▸ ASSIGNMENT: Return exactly the span of lines in the following data that opens with the line containing "[312,161,542,182] 3kTeck(https://bryter.io/) ->" and closes with the line containing "[404,526,576,543] (Fev 2020". Include nothing else.

(SOURCE DATA Opens)

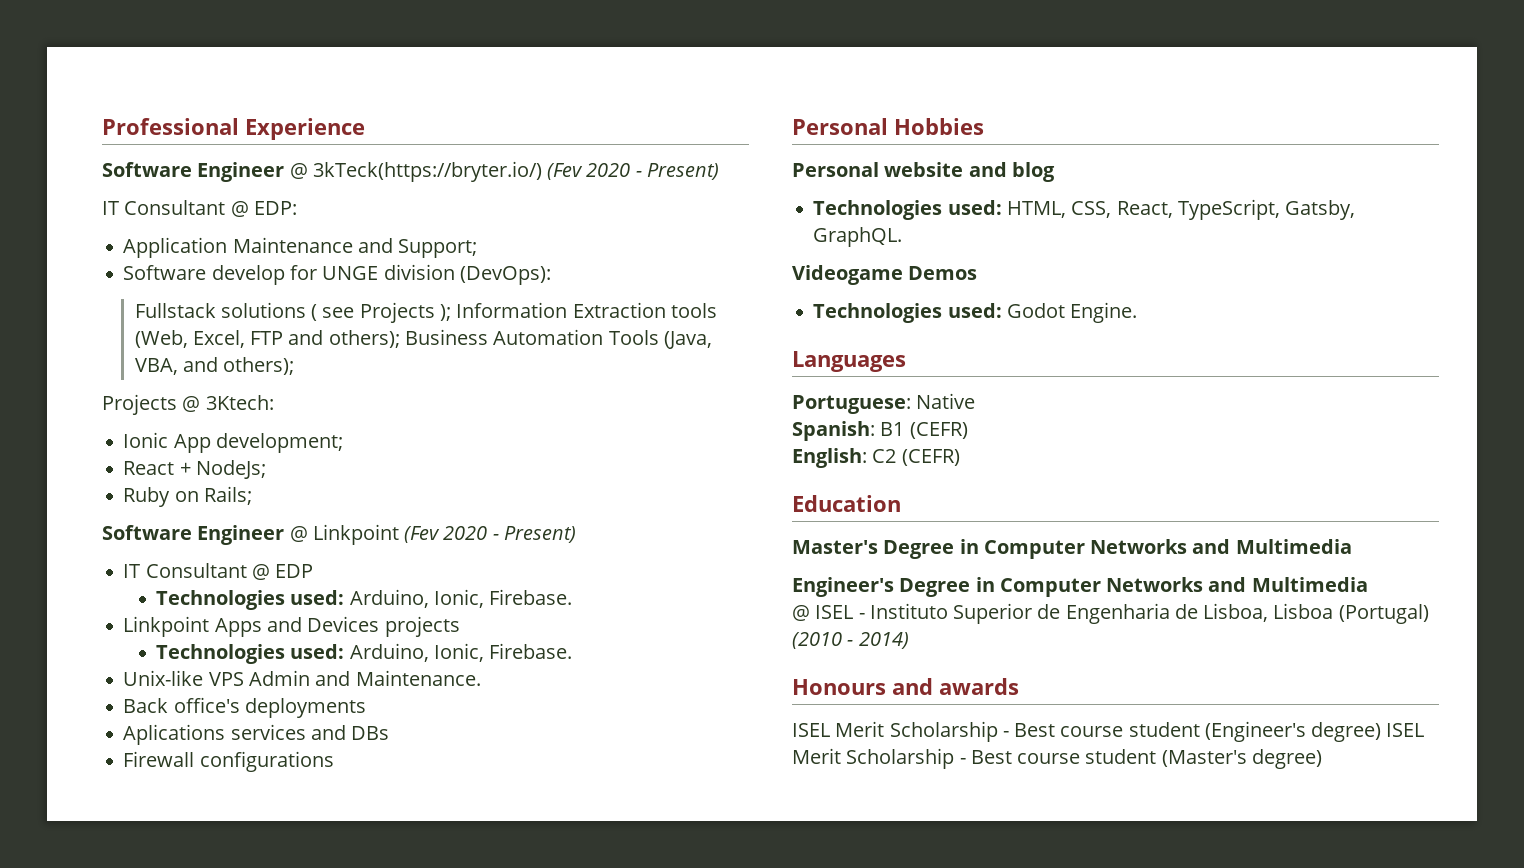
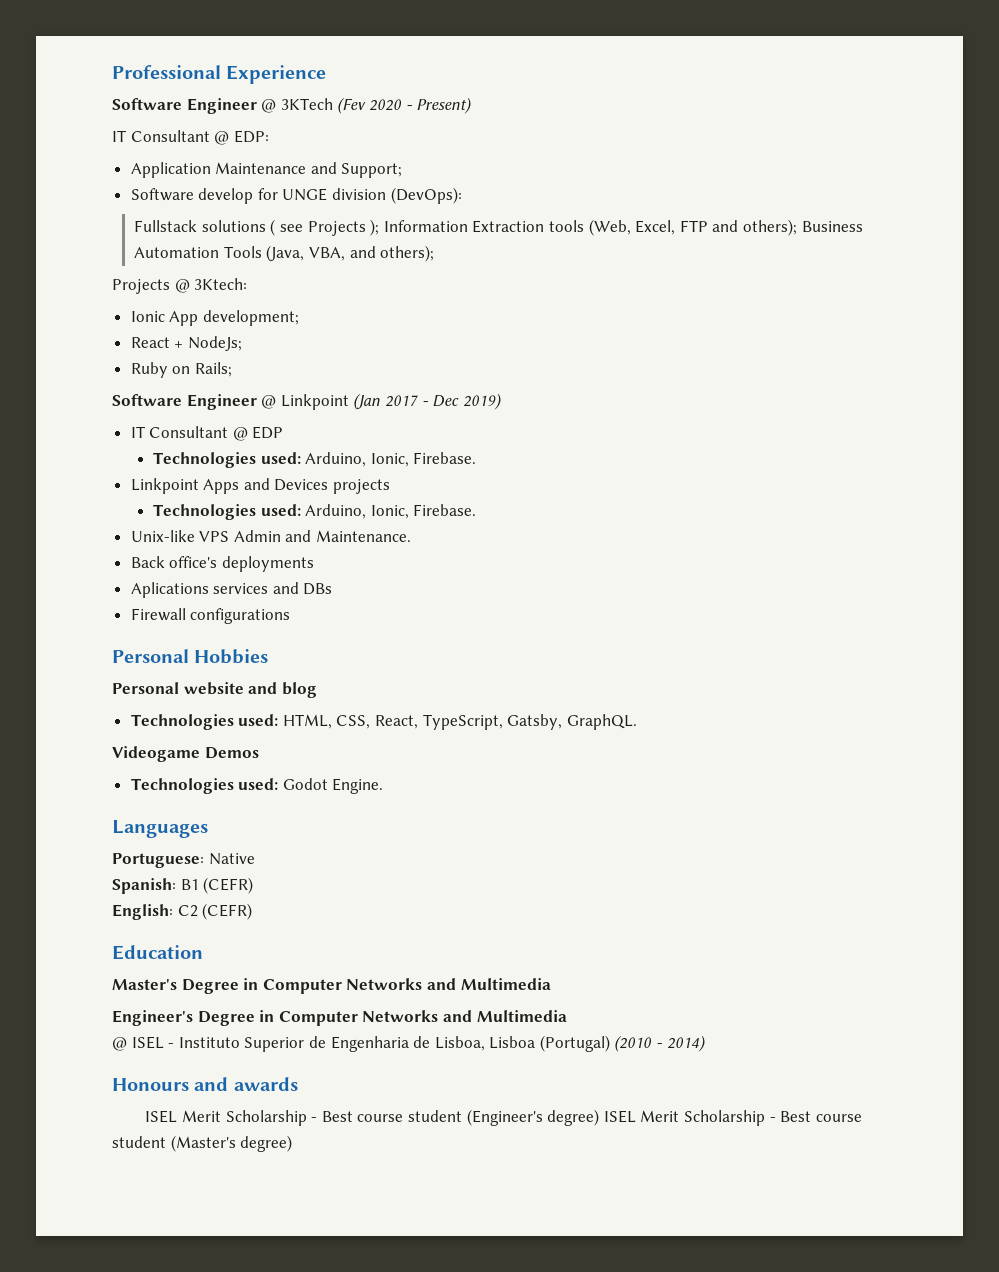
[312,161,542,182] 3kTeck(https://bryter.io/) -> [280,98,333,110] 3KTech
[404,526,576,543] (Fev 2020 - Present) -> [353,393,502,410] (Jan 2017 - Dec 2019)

(SOURCE DATA Closes)
(SOURCE DATA Opens)

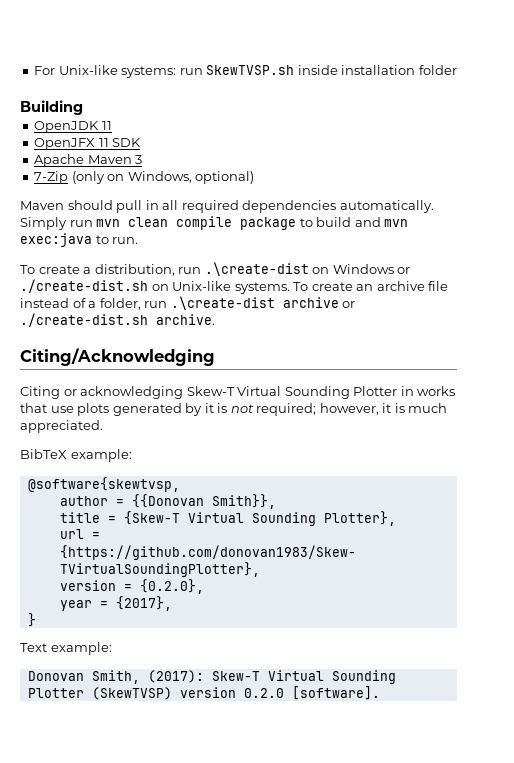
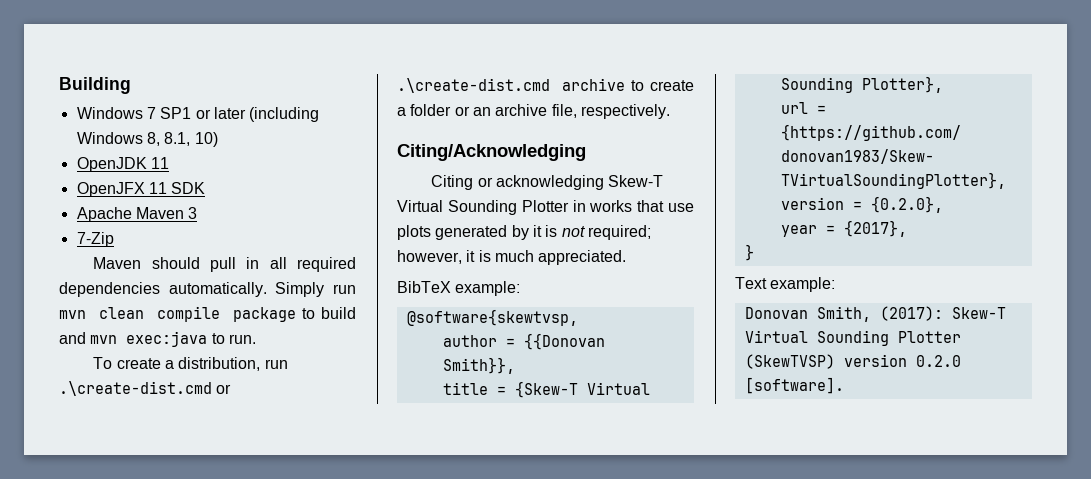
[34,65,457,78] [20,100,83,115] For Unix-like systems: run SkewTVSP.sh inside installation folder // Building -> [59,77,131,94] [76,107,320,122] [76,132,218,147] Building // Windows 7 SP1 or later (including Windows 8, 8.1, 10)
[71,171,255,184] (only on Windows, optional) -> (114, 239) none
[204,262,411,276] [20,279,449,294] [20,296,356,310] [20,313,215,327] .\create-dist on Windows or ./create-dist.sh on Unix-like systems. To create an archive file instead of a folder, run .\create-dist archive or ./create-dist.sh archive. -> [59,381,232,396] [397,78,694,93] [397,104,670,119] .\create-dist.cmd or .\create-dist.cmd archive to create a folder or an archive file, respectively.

(SOURCE DATA Closes)
(SOURCE DATA Opens)

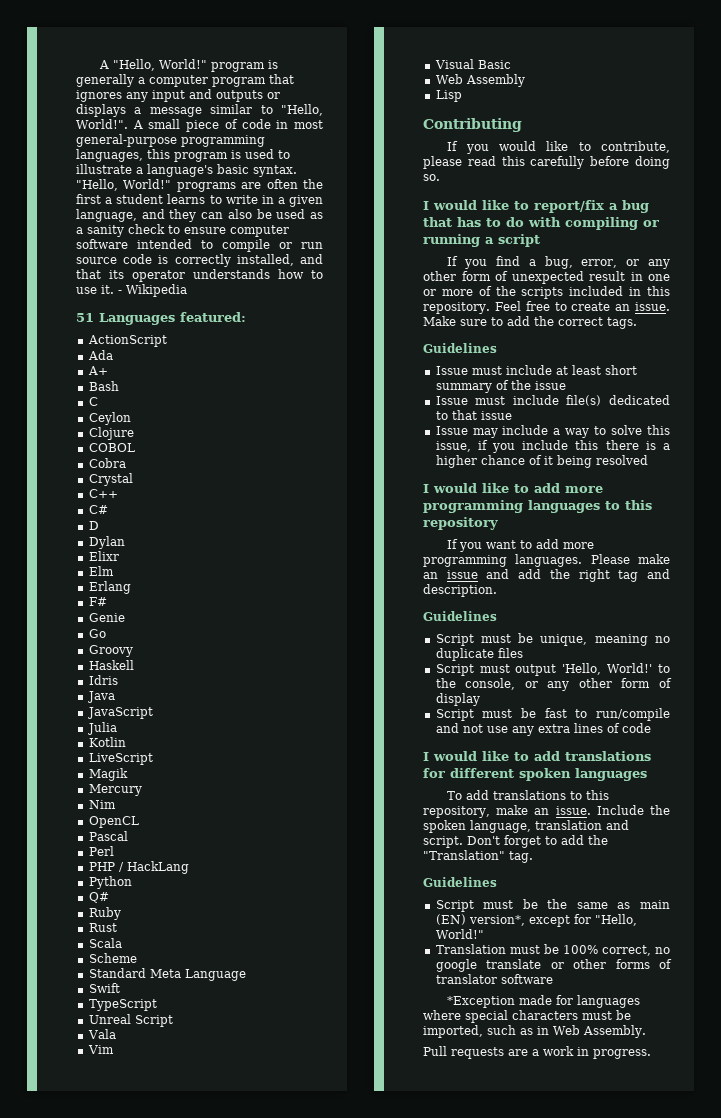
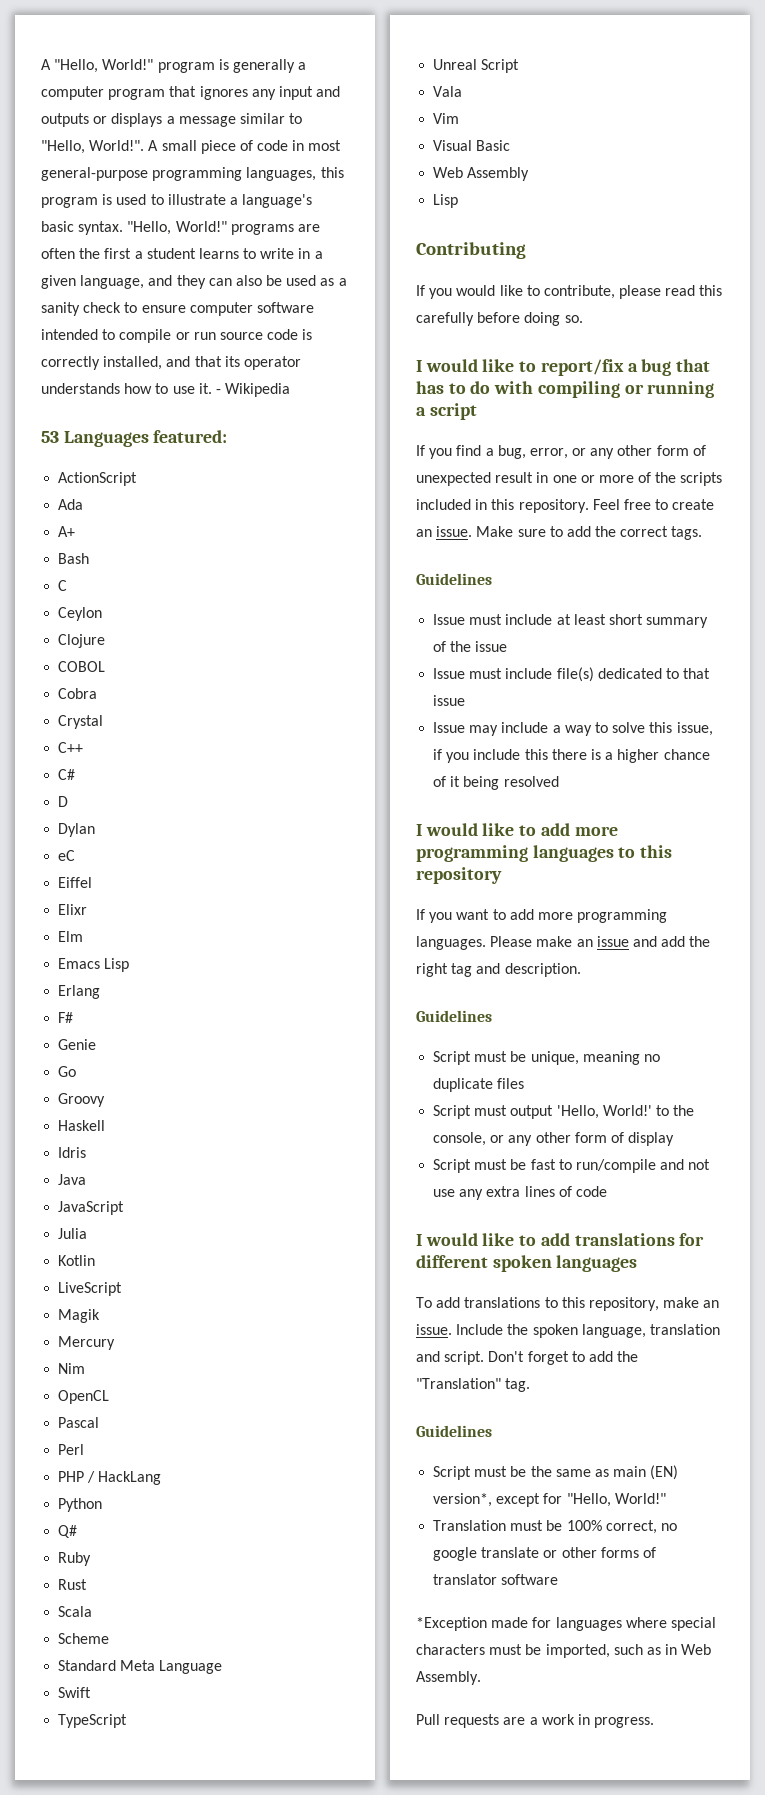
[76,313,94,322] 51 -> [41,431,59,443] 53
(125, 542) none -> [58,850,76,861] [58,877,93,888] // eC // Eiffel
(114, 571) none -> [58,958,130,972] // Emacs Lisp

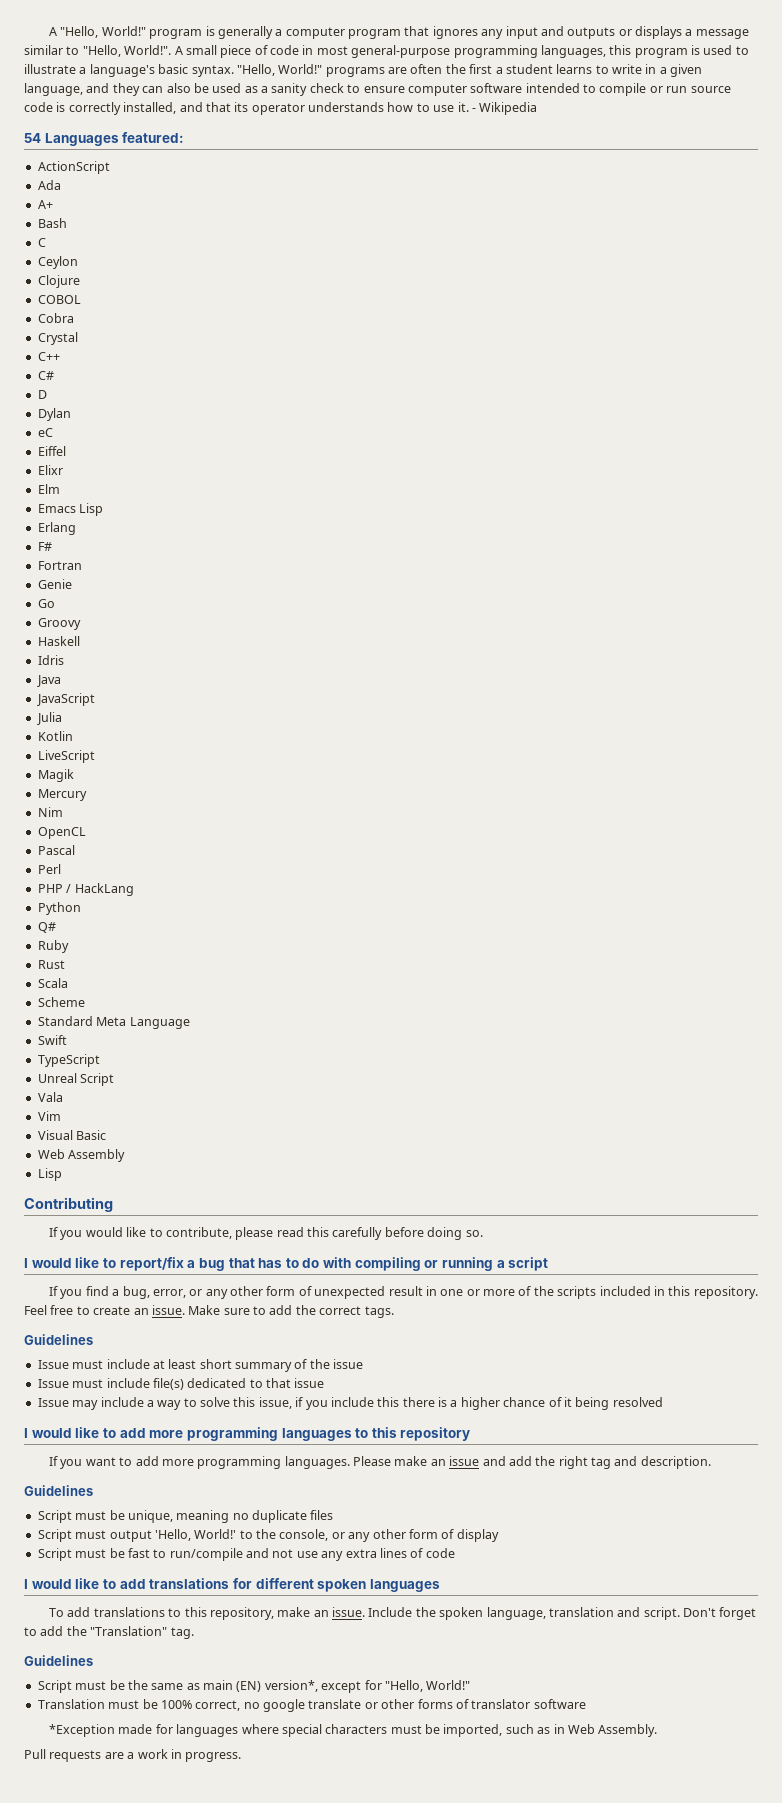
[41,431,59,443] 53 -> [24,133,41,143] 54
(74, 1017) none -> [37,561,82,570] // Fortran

(SOURCE DATA Closes)

▸ REPLY:
[312,161,542,182] 3kTeck(https://bryter.io/) -> [280,98,333,110] 3KTech
[404,526,576,543] (Fev 2020 - Present) -> [353,393,502,410] (Jan 2017 - Dec 2019)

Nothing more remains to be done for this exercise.